There was clear agreement that the adoption of ML/AI in assisting clinical decision making was double-edged sword

The aim of genomic medicine to provide more accurate diagnoses, personalised treatment strategies and a better overall clinical outcome for patients, and with this in mind, the ethics surrounding patient data was also discussed in the above panel session. There was clear agreement that the adoption of ML/AI in assisting clinical decision making was a double-edged sword: that it certainly should be used as a tool in the clinic, but to avoid it being seen as a ‘black-box’ approach to clinical decision-making, there must be: a clear regulatory framework, additional training to staff, and better communication to patients. Further, regarding the usage of patient data, there remains a need for clear governance guidelines (e.g. consent, time limitations on data usage, and the right to an explanation) across the NHS, academic research and industry drug development. The key message was that as a scientific community we are not communicating the benefits of such technologies well enough to the public we serve. As well as this, there remains a clear responsibility for public bodies to take a leading role in building these advanced capabilities, particularly to balance the corporate interest in public health data. Finally, the overarching principle should be firmly placed on the advancement of human flourishing, not only in regulatory and governance design, but also in the public conversation- something with which we wholeheartedly agree.

Genetic Counselling

The most accessible version is outdated, missing genes and other areas that are not correctly arranged

Genetic Counselling

There were 4 AGNC sessions on Wednesday afternoon (AGNC is the Association of Genetic Nurses and Counsellors, for the uninitiated). This is a burgeoning discipline with 310 practitioners in the UK, which acts to support patients and their relatives at risk of or carrying a genetic disorder. I was particularly interested in the talk by Gemma Chandratillake (East of England Genomic Medicine Centre) on “What a Genetic Counsellor should know about a negative result from genomic sequencing”. One inherent problem seems to be that these tests must be compared to a baseline ‘normal’ genome (the Human Reference Genome), and currently, while we have a number of these, none of them are perfect. The most accessible version is outdated, missing genes and other areas that are not correctly arranged. By comparison, the most current version has many of these areas fixed, but has other issues such as nonlinearity, which makes it difficult to interpret. Are the few people who donated their genomic material to make these reference genomes really a good representative of the population at large? These are non-trivial problems to overcome. However, the discipline is rapidly expanding and there is clearly some great talent tackling these challenges.

Blockchain

Blockchain in genomics is starting to look like the new frontier

Blockchain

Blockchain in genomics is starting to look like the new frontier: A secure, unhackable way for individuals to keep their own genetic data, while also being able to release that data in a controlled way to their choice of stakeholders and/or healthcare professionals. They could even to profit from it by selling it for trials etc. There were two blockchain providers at the Festival, Encrypgen & Project Shivom.

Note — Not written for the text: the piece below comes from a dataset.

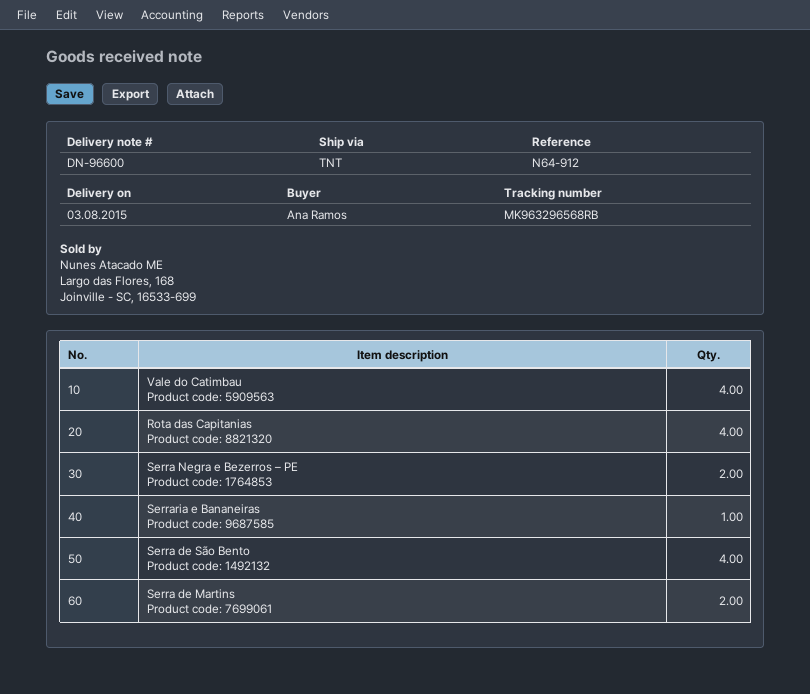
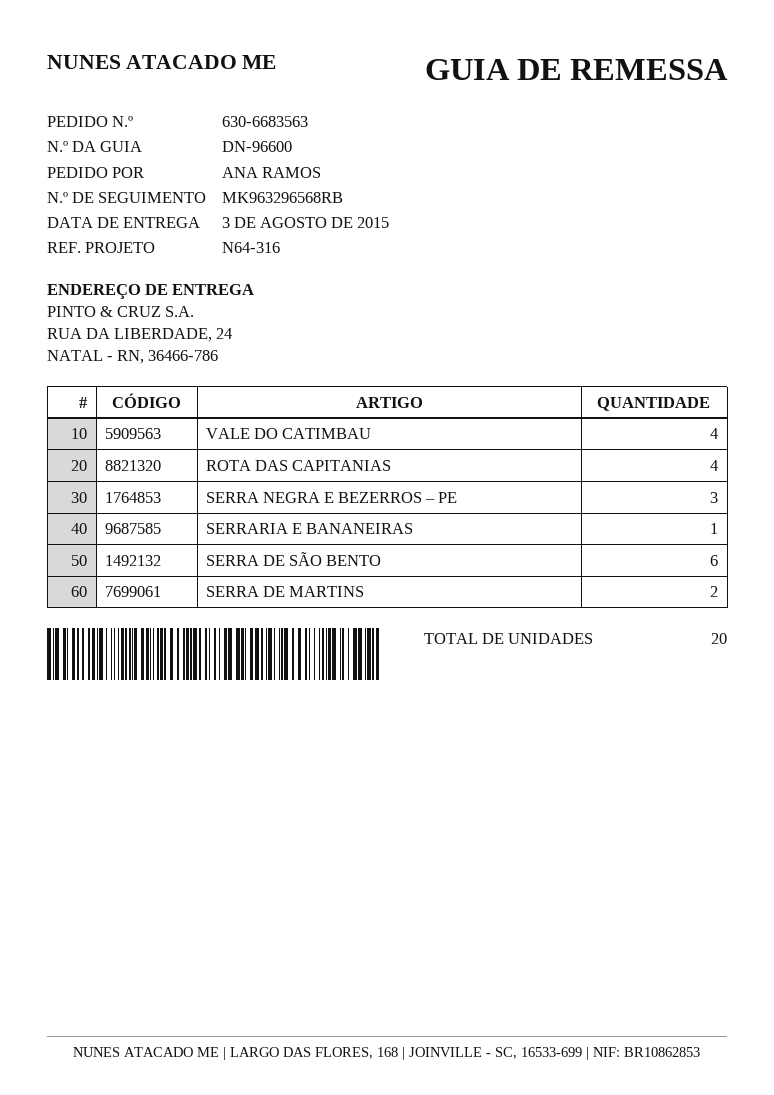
reference: N64-912 -> N64-316
Serra Negra e Bezerros – PE: 2 -> 3
Serra de São Bento: 4 -> 6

An article in Forbes talks about the privacy and security of genomic data, which is complicated by the fact that there is no clear, legal owner of genomic data. Encrypgen’s founder Dr David Koepsell has developed a solution based on blockchain technology, combining the values of privacy, security and ownership, while opening up anonymised data for scientific advancement. This is definitely a technology to keep your eyes on.